Segment Start: Records to process

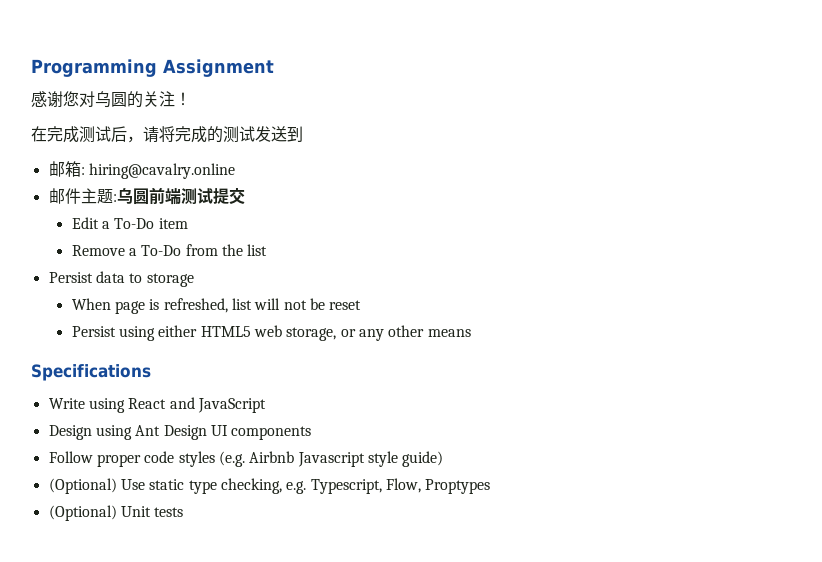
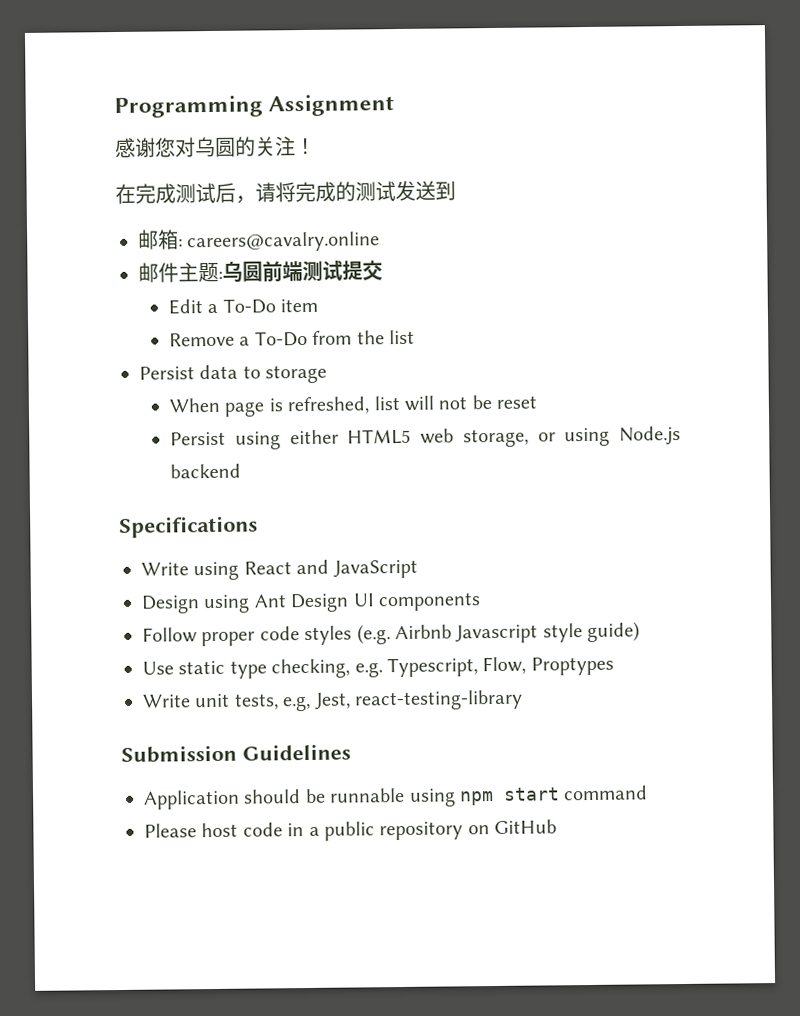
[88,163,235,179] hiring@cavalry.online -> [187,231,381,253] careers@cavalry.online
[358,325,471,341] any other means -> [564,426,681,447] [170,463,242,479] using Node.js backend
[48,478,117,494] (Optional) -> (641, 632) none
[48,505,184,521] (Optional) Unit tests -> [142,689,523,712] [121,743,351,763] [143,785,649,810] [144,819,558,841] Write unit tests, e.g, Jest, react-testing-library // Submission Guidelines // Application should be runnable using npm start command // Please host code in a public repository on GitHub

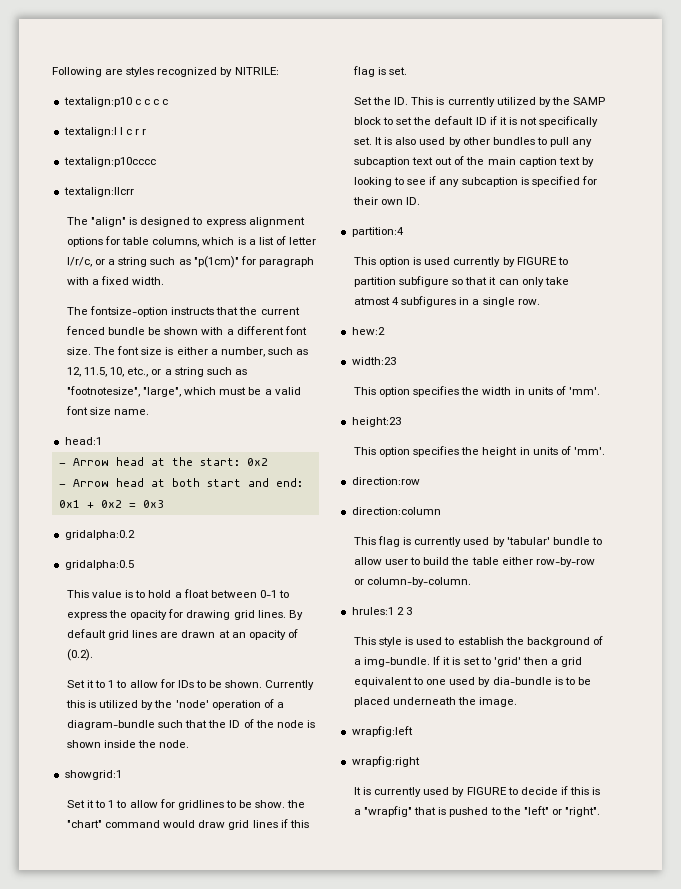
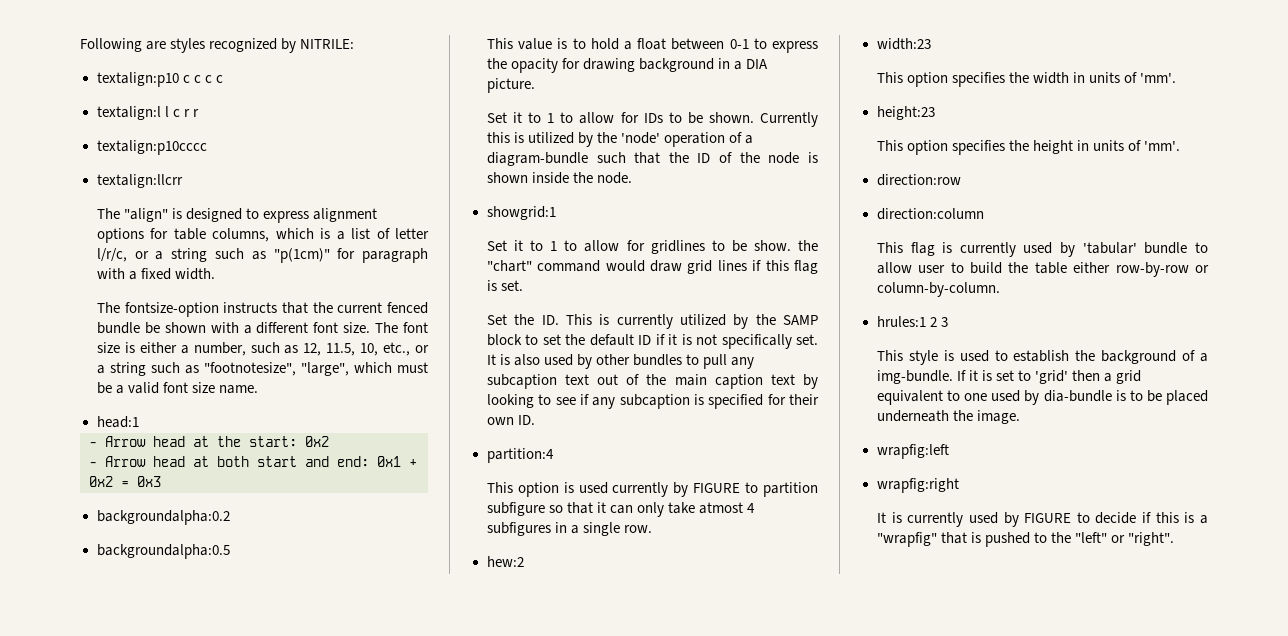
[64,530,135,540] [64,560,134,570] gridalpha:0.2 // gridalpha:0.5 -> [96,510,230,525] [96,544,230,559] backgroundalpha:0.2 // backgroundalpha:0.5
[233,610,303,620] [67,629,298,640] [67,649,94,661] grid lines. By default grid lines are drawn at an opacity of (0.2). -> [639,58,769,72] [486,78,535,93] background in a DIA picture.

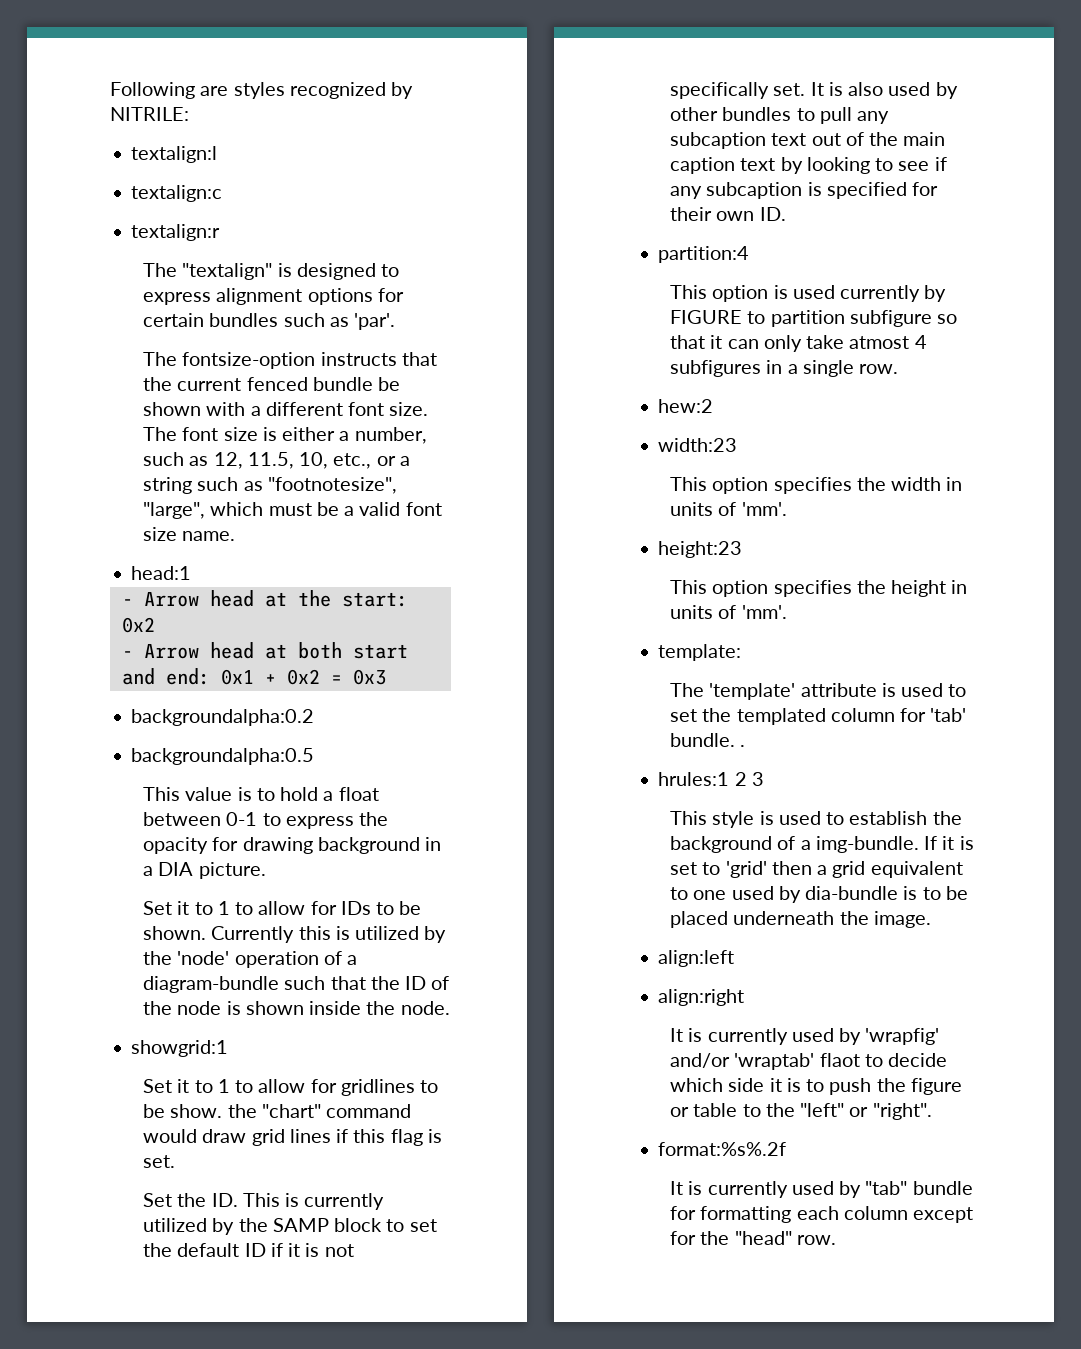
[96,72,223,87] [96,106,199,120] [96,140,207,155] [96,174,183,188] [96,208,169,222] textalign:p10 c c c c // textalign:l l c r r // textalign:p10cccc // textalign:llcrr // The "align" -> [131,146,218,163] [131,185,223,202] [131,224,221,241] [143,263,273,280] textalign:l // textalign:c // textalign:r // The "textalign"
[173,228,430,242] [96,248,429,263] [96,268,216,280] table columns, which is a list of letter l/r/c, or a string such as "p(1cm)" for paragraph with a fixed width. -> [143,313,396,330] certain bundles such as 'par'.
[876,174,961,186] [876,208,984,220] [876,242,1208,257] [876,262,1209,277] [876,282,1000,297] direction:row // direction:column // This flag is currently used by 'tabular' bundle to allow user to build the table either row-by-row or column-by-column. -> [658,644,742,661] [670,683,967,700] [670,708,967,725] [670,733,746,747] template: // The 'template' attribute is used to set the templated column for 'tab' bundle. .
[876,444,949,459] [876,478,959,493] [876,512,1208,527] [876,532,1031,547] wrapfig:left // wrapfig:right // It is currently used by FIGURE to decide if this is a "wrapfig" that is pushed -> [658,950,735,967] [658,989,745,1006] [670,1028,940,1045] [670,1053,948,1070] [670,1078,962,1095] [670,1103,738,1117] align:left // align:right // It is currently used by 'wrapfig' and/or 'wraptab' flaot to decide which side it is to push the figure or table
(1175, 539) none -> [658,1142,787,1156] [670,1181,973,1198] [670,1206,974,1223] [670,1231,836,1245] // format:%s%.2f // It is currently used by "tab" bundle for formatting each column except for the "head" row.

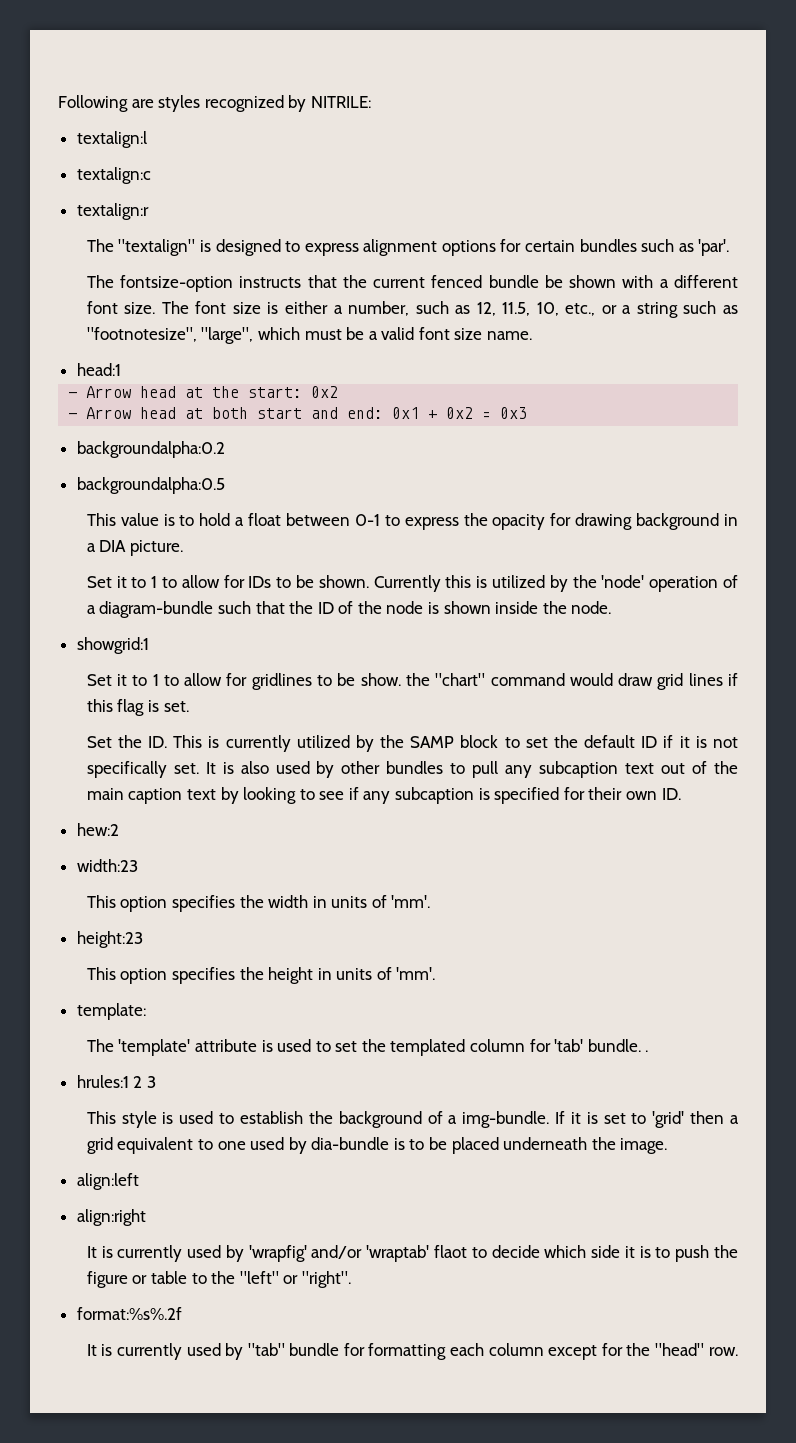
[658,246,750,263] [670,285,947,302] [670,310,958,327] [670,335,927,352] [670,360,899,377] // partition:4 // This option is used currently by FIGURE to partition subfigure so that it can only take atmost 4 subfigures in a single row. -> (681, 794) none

Segment End: Records to process

§ **What to do**: Every line in the data above that contains "used" needs to be copied.

§ **Reply**:
[876,174,961,186] [876,208,984,220] [876,242,1208,257] [876,262,1209,277] [876,282,1000,297] direction:row // direction:column // This flag is currently used by 'tabular' bundle to allow user to build the table either row-by-row or column-by-column. -> [658,644,742,661] [670,683,967,700] [670,708,967,725] [670,733,746,747] template: // The 'template' attribute is used to set the templated column for 'tab' bundle. .
[876,444,949,459] [876,478,959,493] [876,512,1208,527] [876,532,1031,547] wrapfig:left // wrapfig:right // It is currently used by FIGURE to decide if this is a "wrapfig" that is pushed -> [658,950,735,967] [658,989,745,1006] [670,1028,940,1045] [670,1053,948,1070] [670,1078,962,1095] [670,1103,738,1117] align:left // align:right // It is currently used by 'wrapfig' and/or 'wraptab' flaot to decide which side it is to push the figure or table
(1175, 539) none -> [658,1142,787,1156] [670,1181,973,1198] [670,1206,974,1223] [670,1231,836,1245] // format:%s%.2f // It is currently used by "tab" bundle for formatting each column except for the "head" row.
[658,246,750,263] [670,285,947,302] [670,310,958,327] [670,335,927,352] [670,360,899,377] // partition:4 // This option is used currently by FIGURE to partition subfigure so that it can only take atmost 4 subfigures in a single row. -> (681, 794) none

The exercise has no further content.